Monday, January 16, 2012

2012 Plans and 2011 Review


My Darkest Africa British force: completed last year


As is traditional (and as I haven't managed a post for some time) I will post a quick review of the year and my plans for 2012.

I only managed 144 figures this year, which is four less than last year but most of these (98 figures) were Darkest Africa ones done at the beginning of the year.  None of the other contingents reached double figures with Zulus and Normans the most numerous. Frustratingly, I have around 30 figures nearing completion and I might have a chance to do some this weekend.  Sunday is my main painting day but latterly they have all be taken up with the childrens' various rowing, shooting, dancing, fencing and Duke of Edinburgh activities.  My wife also has a new part time job which has landed me with more domestic stuff on top too.



 
Darkest Africa was supposed to be my main activity for 2011 and the other area I wanted to progress was the Indian Mutuny.  I have painted a lot on a 20 man unit but haven't finished them yet. Given that my painting time is so restricted I think I might do more character pieces for skirmish games this year and at present Argonauts are looking likely, given Foundry's new figures and their forthcoming rules, Tribes of Legend.


The mighty Heracles and his doner kebab


I finished a Foundry Heracles yesterday, the first figure I have completed for some months, and started some more Foundry Argonauts today.  Although their armour is wrong for the pre-Trojan War quest for the Golden Fleece I have decided that the Gods have given them armour from the future or, perhaps, designed armour that will later influence Classical Greek styles.




I have bought quite a lot of figures this year, although most have been for armies I am already collecting. I did buy some of the Warlord Thirty Years War Plastics but haven't painted any yet.  The Perry plastic Ansar are very nice indeed and actually nicer, I think, than the metals, in some ways.

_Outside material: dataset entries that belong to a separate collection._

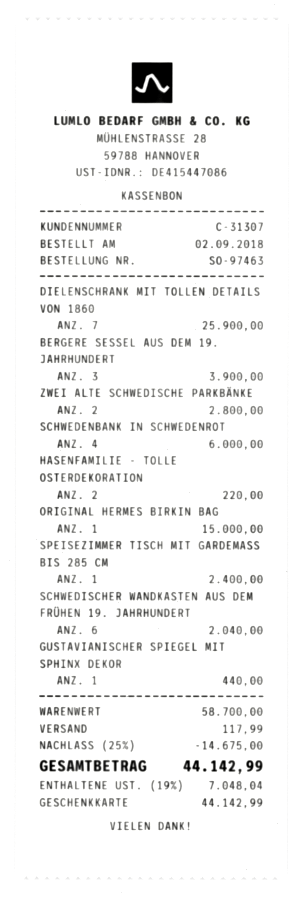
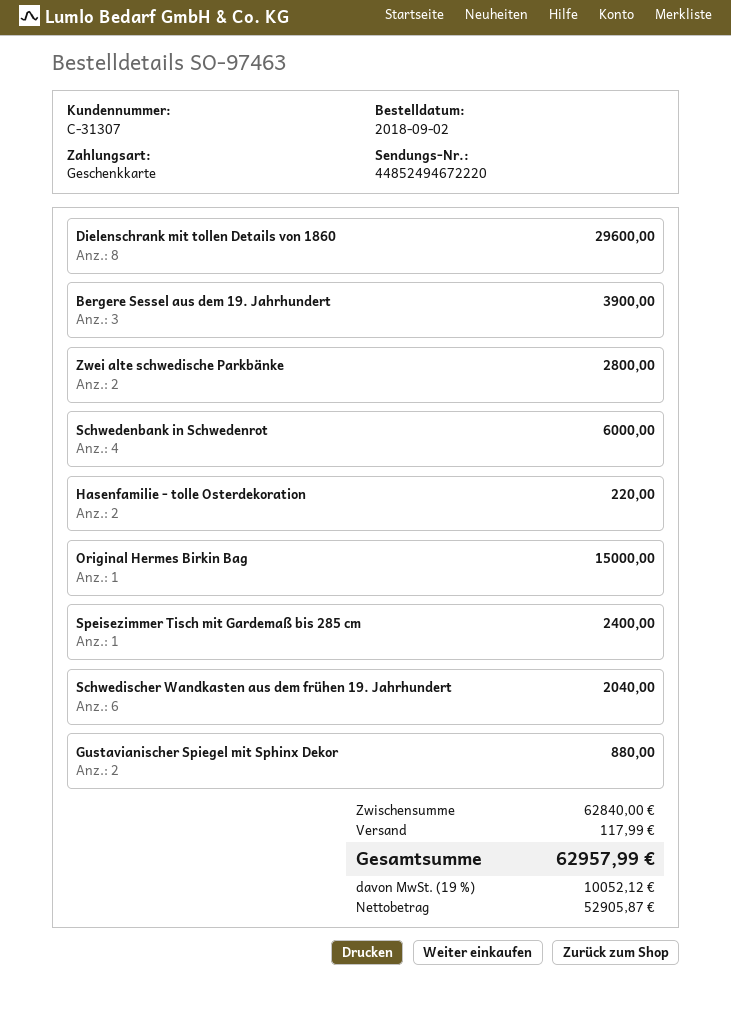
DIELENSCHRANK MIT TOLLEN DETAILS VON 1860: 7 for 25900.00 -> 8 for 29600.00
GUSTAVIANISCHER SPIEGEL MIT SPHINX DEKOR: 1 for 440.00 -> 2 for 880.00
subtotal: 58700.00 -> 62840.00
discount: 25% = 14675.00 -> none
tax: 19% = 7048.04 -> 19% = 10052.12
total: 44142.99 -> 62957.99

On the rules front I bought Hail Caesar, Clash of Empires and Saga, all of which look interesting.  I am interested in getting the new Warhammer gladiatorial combat set too.  I watched the two Spartacus TV series which were, on the whole, very silly but painting gladiators is pretty quick so I will dig a few more of these out.

Figures I like the look of but haven't bought (yet) inlcude the John Jenkins Portuguese conquistadores, the Crusader late Crusaders and the new plastic Teutonic Knights from Italy's Fireforge.

Not too many new periods were started but I did enjoy painting the Copplestone 15mm fantasy figures.  With The Hobbit now on the horizon I am tempted to start some new Lord of the Rings characters. I don't have the full Fellowship painted so a Gimli is probably next.

I have now realised that I have far too many unpainted figures and I am starting to offload them on eBay as I am desperate for the space.  First to go are all my Warhammer figures, of which I had far more than I realised!  Next to go will be Foundry Ancient Egyptians.

My international travel was much more limited this year, I am glad to say, with trips to Ankara, Istanbul (twice), Singapore, Hanoi, Ho Chi Minh City, Taipei, Kuala Lumpur and Paris (three times). I am getting really frightened of getting on planes now so prefer to travel by train if at all possible.

I did very well at losing weight in the second half of the year (well over a stone) but I have put some back on as I am having difficulty exercising due to a leg injury.  Never mind, got back on the bike a few days ago and am looking forward to the Olympic road cycle races coming past the end of my road.  As for the Olympics I am also going to the fencing, the rowing and the mens 1500m final in the stadium.  Sadly, I didn't manage to get tickets for the womens beach volleyball.